___ Given data

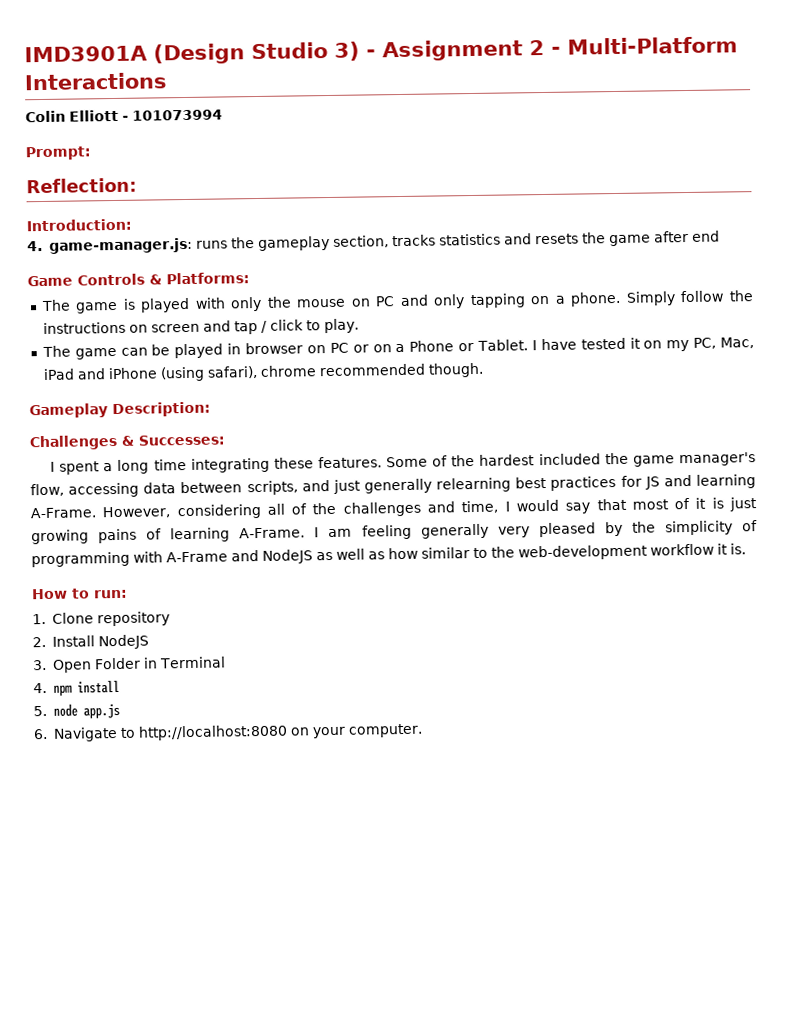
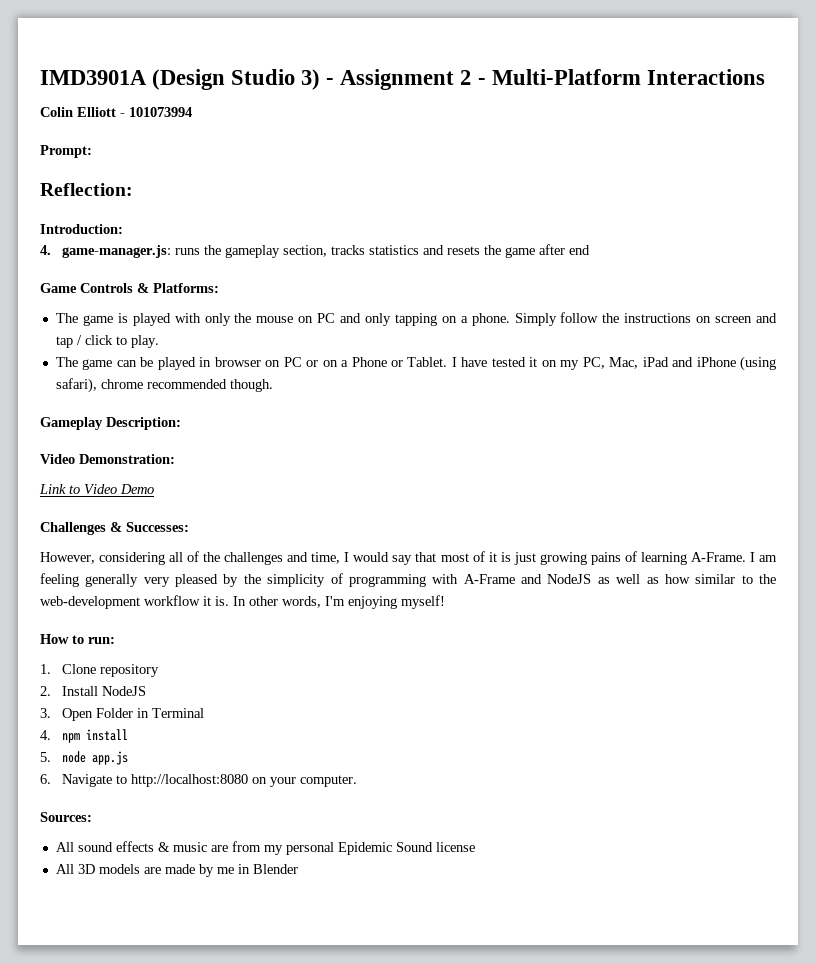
+ Video Demonstration:
+ Link to Video Demo
  Challenges & Successes:
- I spent a long time integrating these features. Some of the hardest included the game manager's flow, accessing data between scripts, and just generally relearning best practices for JS and learning A-Frame. However, considering all of the challenges and time, I would say that most of it is just growing pains of learning A-Frame.
+ However, considering all of the challenges and time, I would say that most of it is just growing pains of learning A-Frame.
+ In other words, I'm enjoying myself!
+ Sources:
+ All sound effects & music are from my personal Epidemic Sound license
+ All 3D models are made by me in Blender

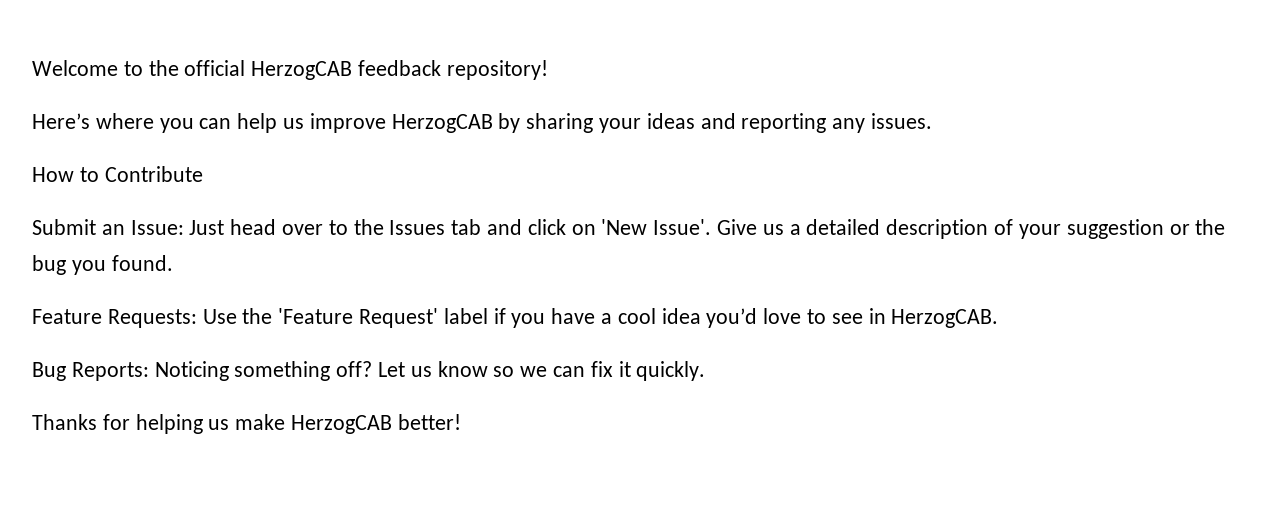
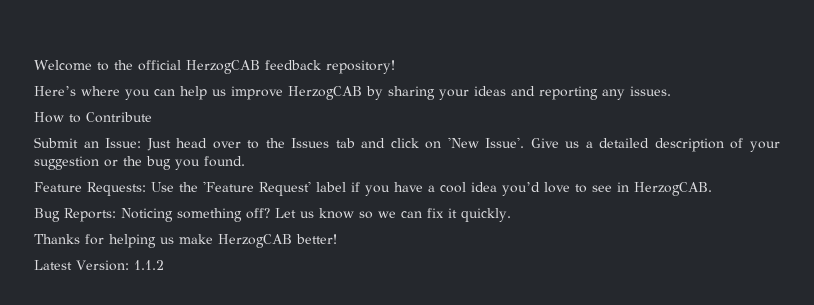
+ Latest Version: 1.1.2

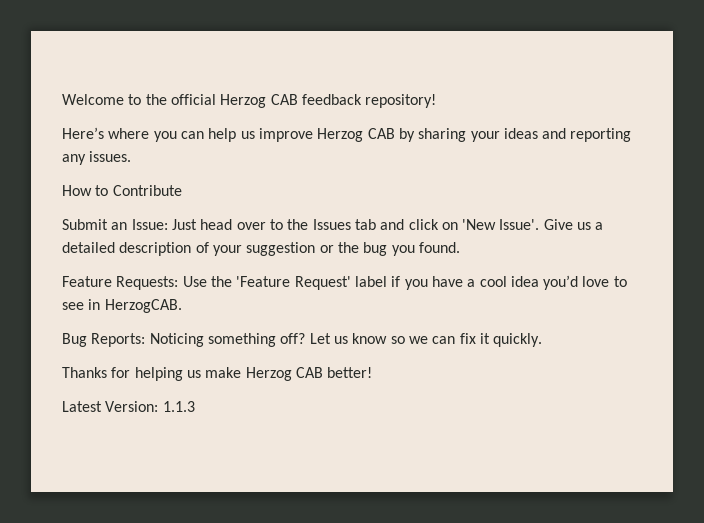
- Welcome to the official HerzogCAB feedback repository!
+ Welcome to the official Herzog CAB feedback repository!
- Here’s where you can help us improve HerzogCAB by sharing your ideas and reporting any issues.
+ Here’s where you can help us improve Herzog CAB by sharing your ideas and reporting any issues.
- Thanks for helping us make HerzogCAB better!
+ Thanks for helping us make Herzog CAB better!
- Latest Version: 1.1.2
+ Latest Version: 1.1.3

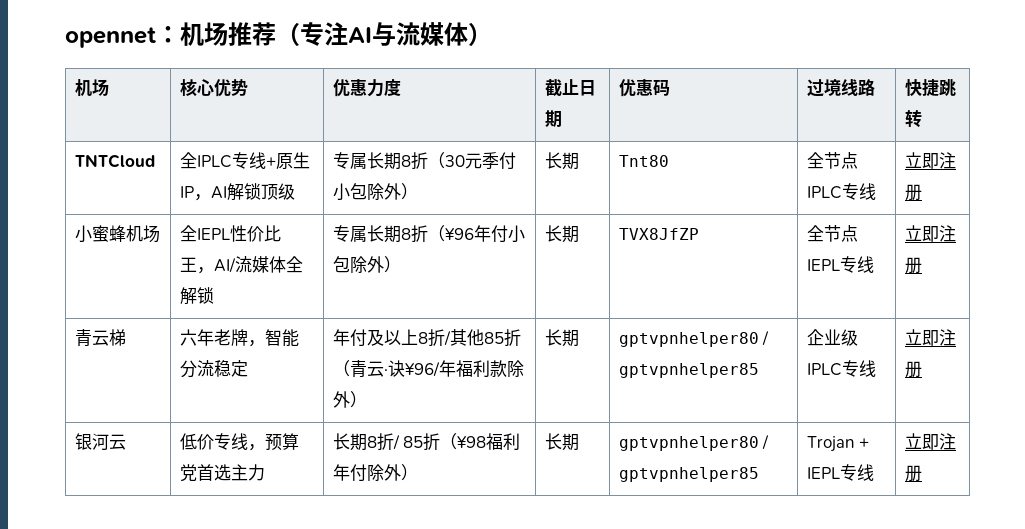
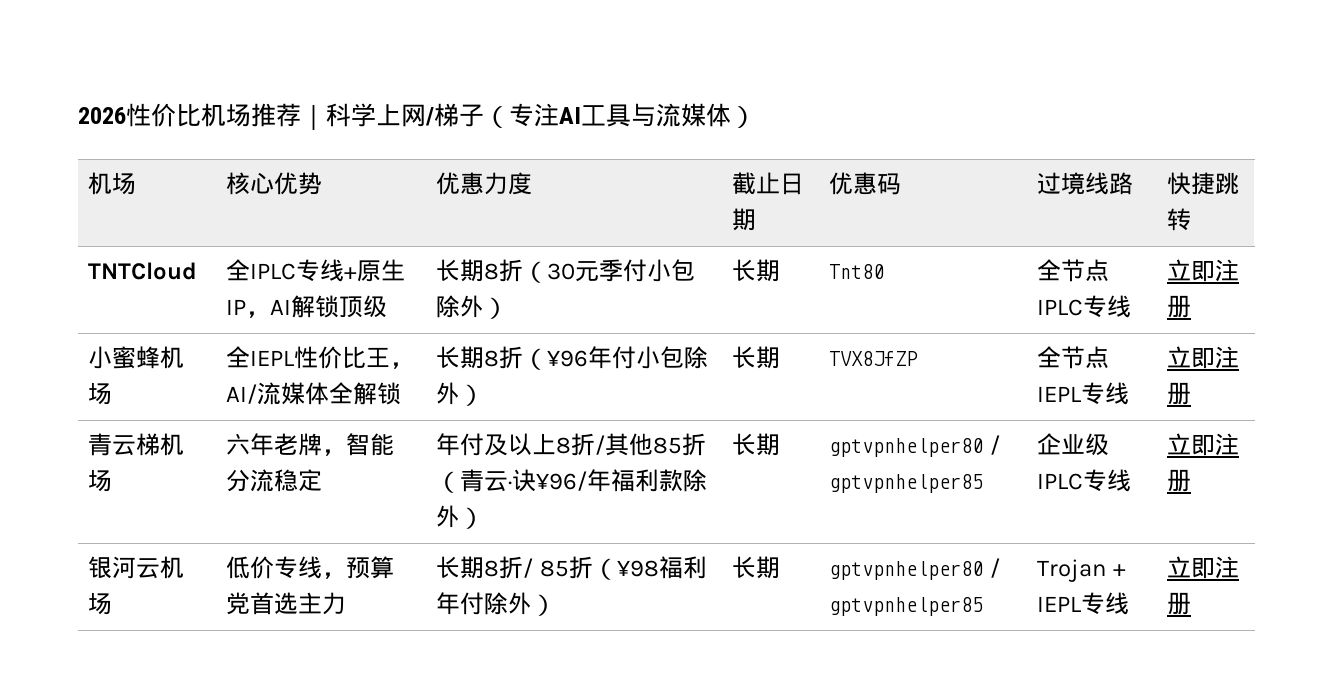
- opennet：机场推荐（专注AI与流媒体）
+ 2026性价比机场推荐｜科学上网/梯子（专注AI工具与流媒体）
- TNTCloud | 全IPLC专线+原生IP，AI解锁顶级 | 专属长期8折（30元季付小包除外） | 长期 | Tnt80 | 全节点IPLC专线 | 立即注册
+ TNTCloud | 全IPLC专线+原生IP，AI解锁顶级 | 长期8折（30元季付小包除外） | 长期 | Tnt80 | 全节点IPLC专线 | 立即注册
- 小蜜蜂机场 | 全IEPL性价比王，AI/流媒体全解锁 | 专属长期8折（¥96年付小包除外） | 长期 | TVX8JfZP | 全节点IEPL专线 | 立即注册
+ 小蜜蜂机场 | 全IEPL性价比王，AI/流媒体全解锁 | 长期8折（¥96年付小包除外） | 长期 | TVX8JfZP | 全节点IEPL专线 | 立即注册
- 青云梯 | 六年老牌，智能分流稳定 | 年付及以上8折/其他85折（青云·诀¥96/年福利款除外） | 长期 | gptvpnhelper80 / gptvpnhelper85 | 企业级IPLC专线 | 立即注册
+ 青云梯机场 | 六年老牌，智能分流稳定 | 年付及以上8折/其他85折（青云·诀¥96/年福利款除外） | 长期 | gptvpnhelper80 / gptvpnhelper85 | 企业级IPLC专线 | 立即注册
- 银河云 | 低价专线，预算党首选主力 | 长期8折/ 85折（¥98福利年付除外） | 长期 | gptvpnhelper80 / gptvpnhelper85 | Trojan + IEPL专线 | 立即注册
+ 银河云机场 | 低价专线，预算党首选主力 | 长期8折/ 85折（¥98福利年付除外） | 长期 | gptvpnhelper80 / gptvpnhelper85 | Trojan + IEPL专线 | 立即注册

______

## [Task brief]
From the entries above, collect every line with the string "However" in it.

## [Result for this task]
- I spent a long time integrating these features. Some of the hardest included the game manager's flow, accessing data between scripts, and just generally relearning best practices for JS and learning A-Frame. However, considering all of the challenges and time, I would say that most of it is just growing pains of learning A-Frame.
+ However, considering all of the challenges and time, I would say that most of it is just growing pains of learning A-Frame.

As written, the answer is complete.